**DATA SUPPLIED:**
Segment Open
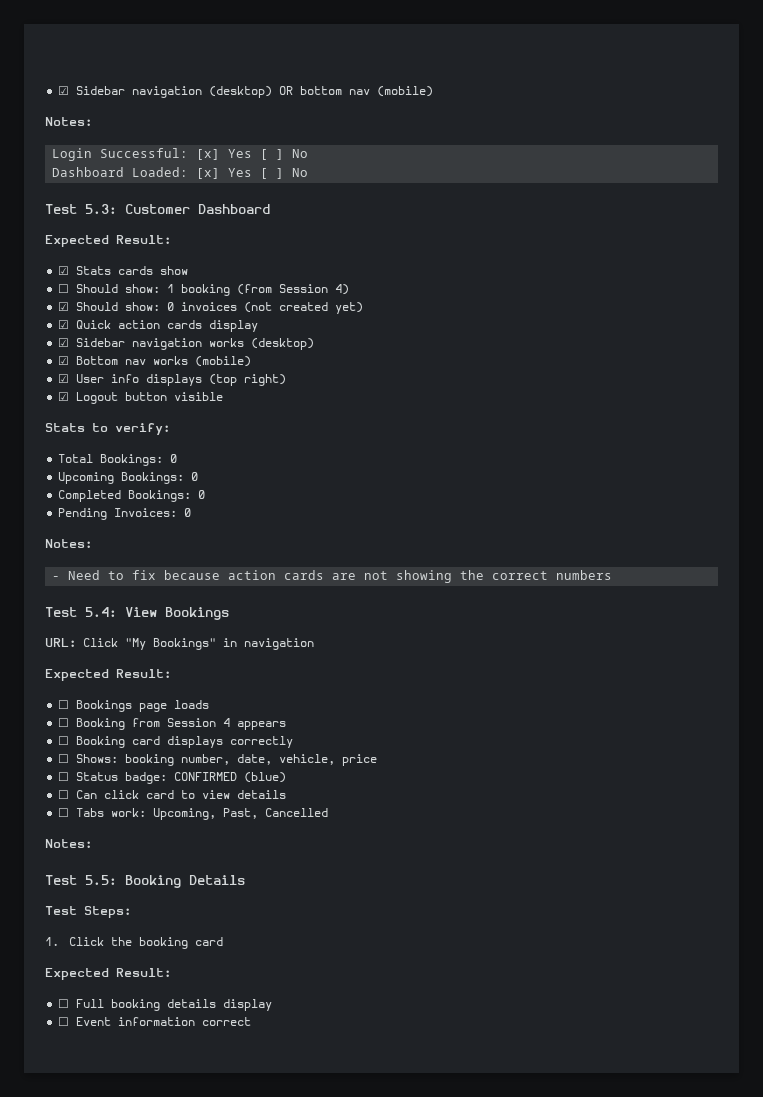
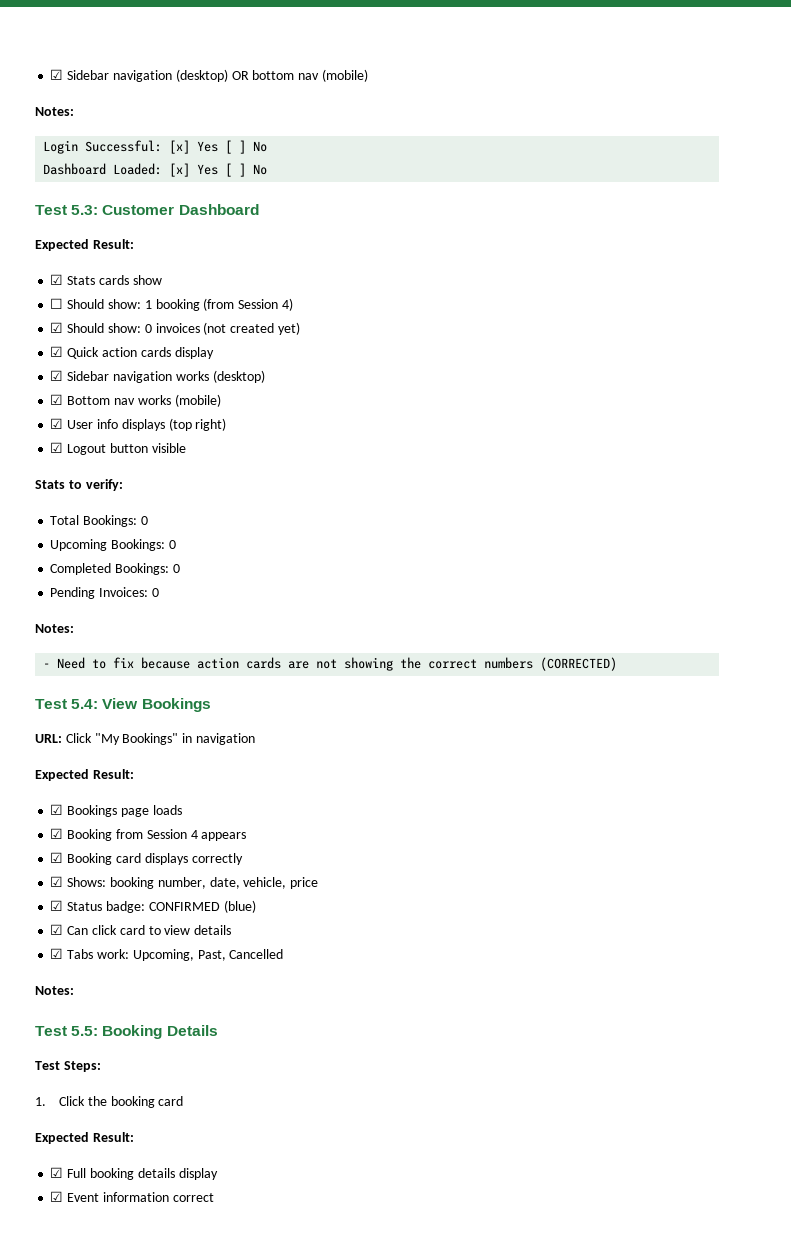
- - Need to fix because action cards are not showing the correct numbers
+ - Need to fix because action cards are not showing the correct numbers (CORRECTED)
- ☐ Bookings page loads
+ ☑ Bookings page loads
- ☐ Booking from Session 4 appears
+ ☑ Booking from Session 4 appears
- ☐ Booking card displays correctly
+ ☑ Booking card displays correctly
- ☐ Shows: booking number, date, vehicle, price
+ ☑ Shows: booking number, date, vehicle, price
- ☐ Status badge: CONFIRMED (blue)
+ ☑ Status badge: CONFIRMED (blue)
- ☐ Can click card to view details
+ ☑ Can click card to view details
- ☐ Tabs work: Upcoming, Past, Cancelled
+ ☑ Tabs work: Upcoming, Past, Cancelled
- ☐ Full booking details display
+ ☑ Full booking details display
- ☐ Event information correct
+ ☑ Event information correct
Segment Closed
**TASK ITEM:** Search the listing for the string "page". Copy each line where it turns up.

**ANSWER SPACE:**
- ☐ Bookings page loads
+ ☑ Bookings page loads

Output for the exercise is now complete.